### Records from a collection
┄┄┄┄┄┄┄┄┄┄
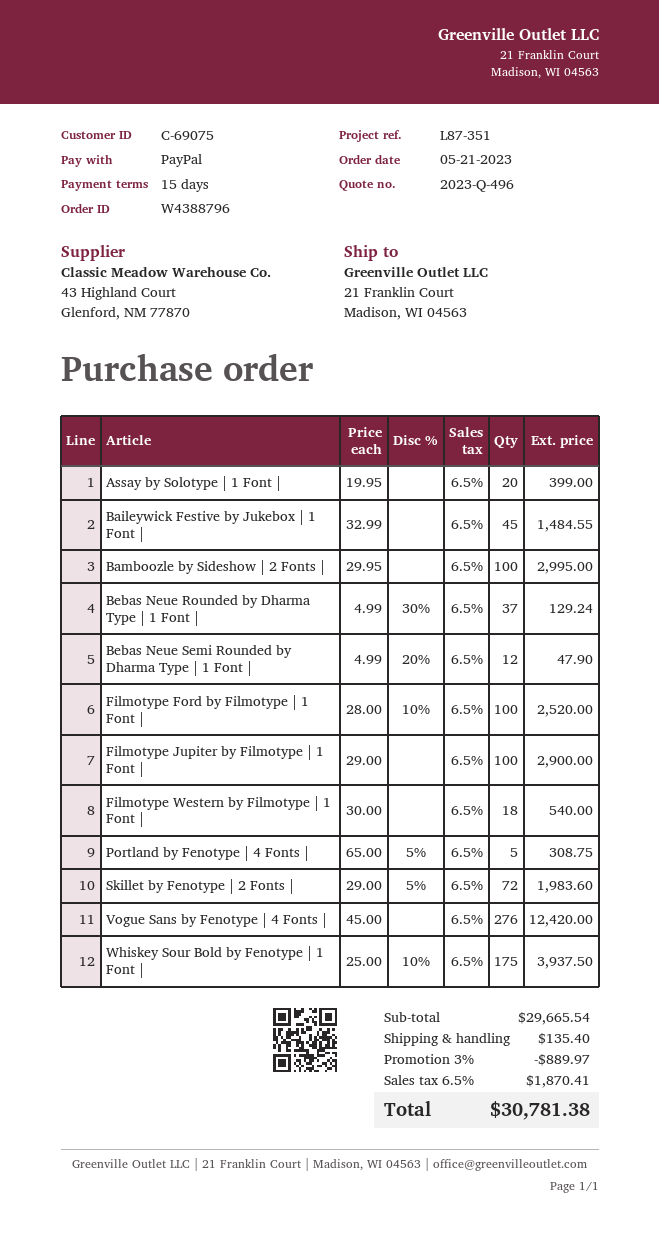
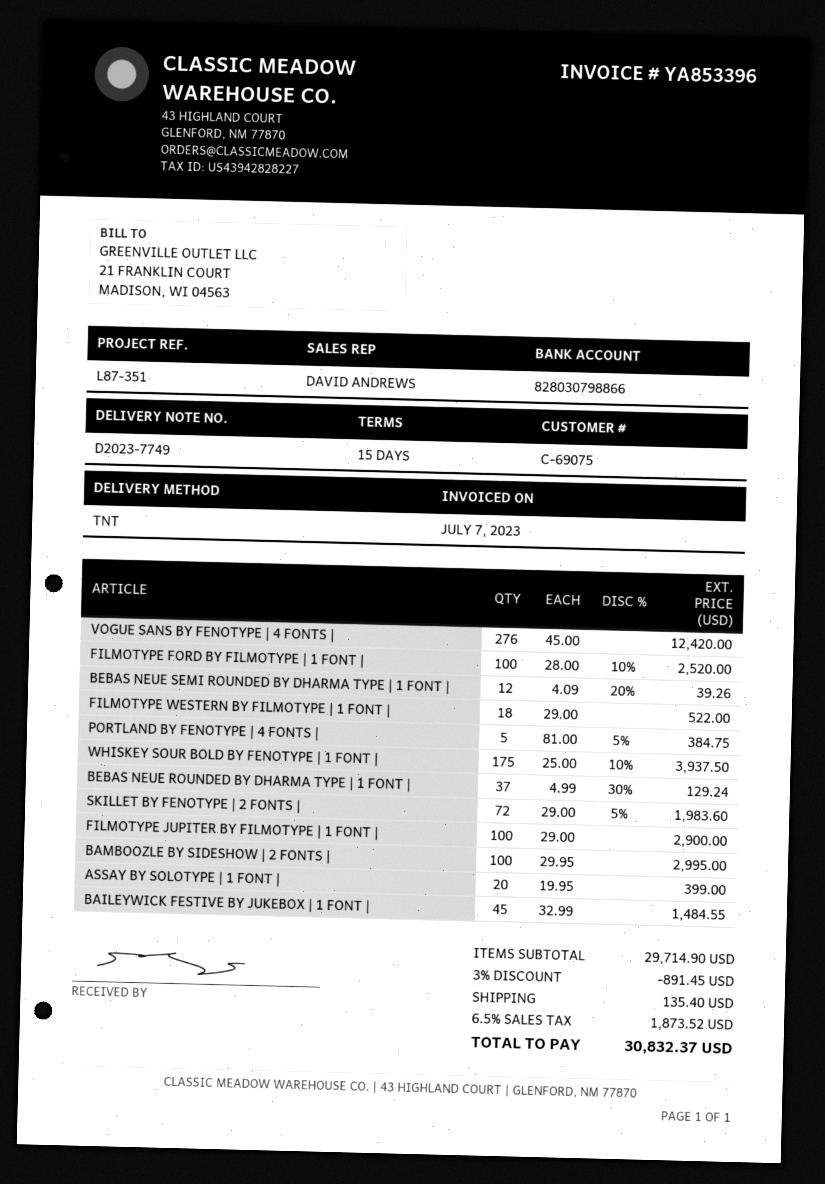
Bebas Neue Semi Rounded by Dharma Type | 1 Font |: 12 x 4.99 - 20% = 47.90 -> 12 x 4.09 - 20% = 39.26
Filmotype Western by Filmotype | 1 Font |: 18 x 30.00 = 540.00 -> 18 x 29.00 = 522.00
Portland by Fenotype | 4 Fonts |: 5 x 65.00 - 5% = 308.75 -> 5 x 81.00 - 5% = 384.75
subtotal: 29665.54 -> 29714.90
discount: 3% = 889.97 -> 3% = 891.45
tax: 6.5% = 1870.41 -> 6.5% = 1873.52
total: 30781.38 -> 30832.37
┄┄┄┄┄┄┄┄┄┄
### WORK TO COMPLETE
Exactly and exclusively, repeat the lines from the line that contains "subtotal: 29665.54 -> 29714.90" through the end of the records, both ends included.

### RESULT OF THIS EXERCISE
subtotal: 29665.54 -> 29714.90
discount: 3% = 889.97 -> 3% = 891.45
tax: 6.5% = 1870.41 -> 6.5% = 1873.52
total: 30781.38 -> 30832.37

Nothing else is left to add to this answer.